Since dating relationships begin in early adolescence, prevention programs must start with this age group in order to be effective in deterring teen dating violence.
Although more research is needed, Safe Dates, the Youth Relationships Project, the 4th R curriculum, the Ending Violence curriculum, and the Shifting Boundaries program are all promising practices for increasing awareness of the risks and consequences of dating violence and/or reducing teen dating violence behavior.
Teen dating violence can be prevented, especially when there is a focus on reducing risk factors as well as fostering protective factors, and when teens are empowered through family, friends, and others (including role models such as teachers, coaches, mentors, and youth group leaders) to lead healthy lives and establish healthy relationships.
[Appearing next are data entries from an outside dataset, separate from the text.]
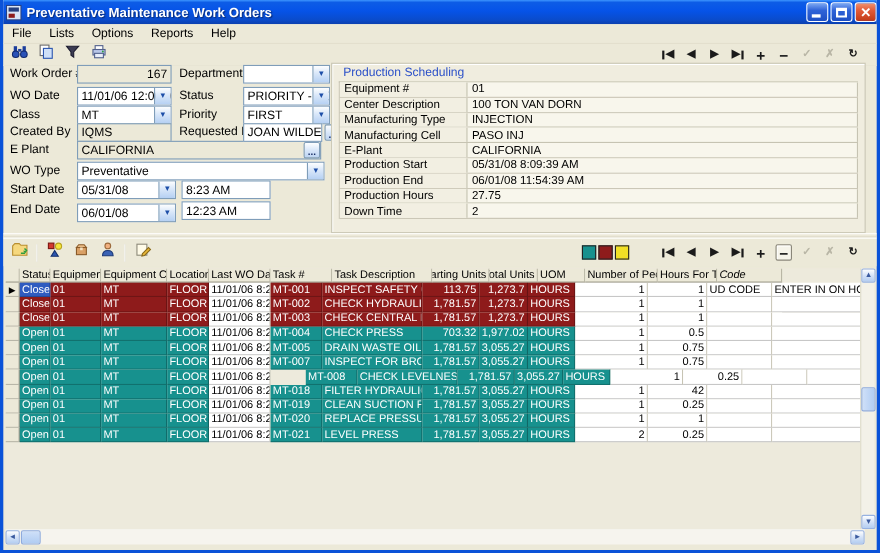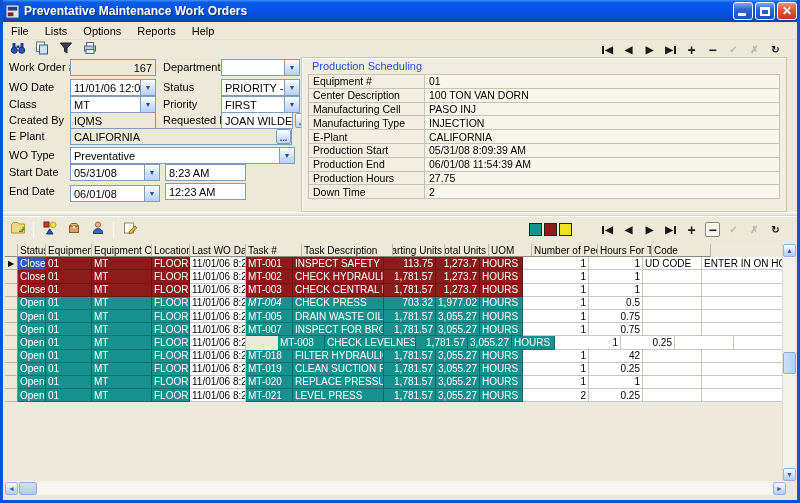"Manufacturing Cell" div.prod-row { order: before "Manufacturing Type" -> after "Manufacturing Type" }
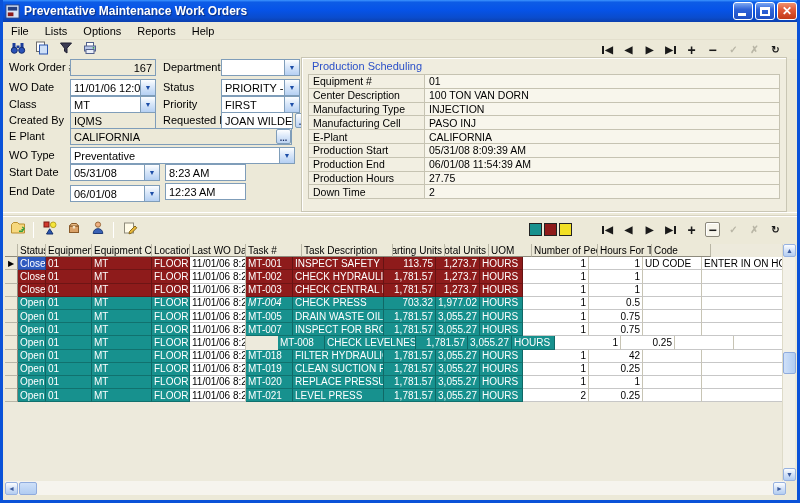"Code" span.gc { font-style: none -> italic }
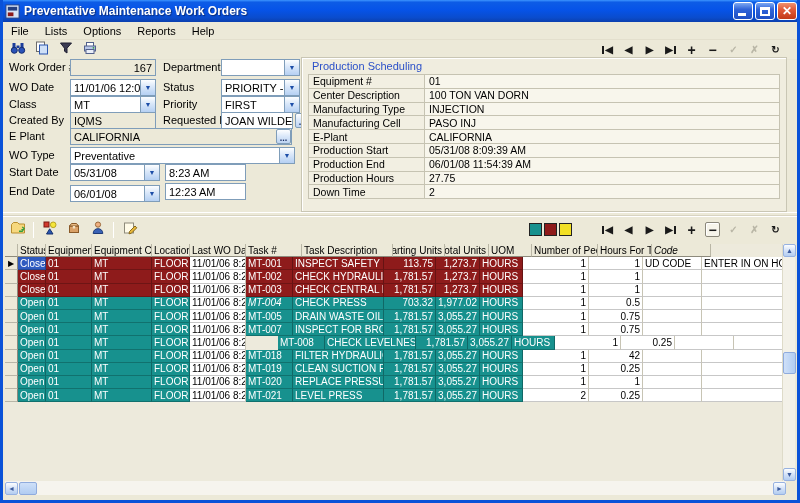"MT-004" span.gc { font-style: italic -> none }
Victims and abusers come from all social and economic backgrounds, faith communities, and racial and ethnic backgrounds. Both females and males can be victims of dating violence, but numerous studies reveal the reality that the majority of victims are females (usually more than 95 percent). The immediate scenario that pops into your head is likely not a teen or pre-teen couple.But unfortunately, teen dating violence is reality for 1.5 million high school students across the US every year who experience some form of dating violence from a boyfriend or girlfriend.Dating violence is a pattern of assaultive and controlling behaviors that one person uses against another in order to gain or maintain power and control in the relationship.The abuser intentionally behaves in ways that cause fear, degradation and humiliation to control the other person.Unfortunately, teen dating violence—the type of intimate partner violence that occurs between two young people who are, or who were once in, an intimate relationship—is a serious problem in the United States.A national survey found that ten percent of teens, female and male, had been the victims of physical dating violence within the past year and can increase the risk of physical injury, poor academic performance, binge drinking, suicide attempts, unhealthy sexual behaviors, substance abuse, negative body image and self-esteem, and violence in future relationships.Emotional: Humiliating the victim in front of friends or making the victim feel guilty when she confronts the abuser about the abuse.Intimidation: Making the victim fearful by using threatening behavior, abuse of animals, verbal aggression or destruction of property.Physical: Using or threatening to use physically assaultive behaviors such as hitting, shoving, grabbing, slapping, beating, kicking, etc.Sexual: Touching or forcing the victim to engage in unwanted sexual activity.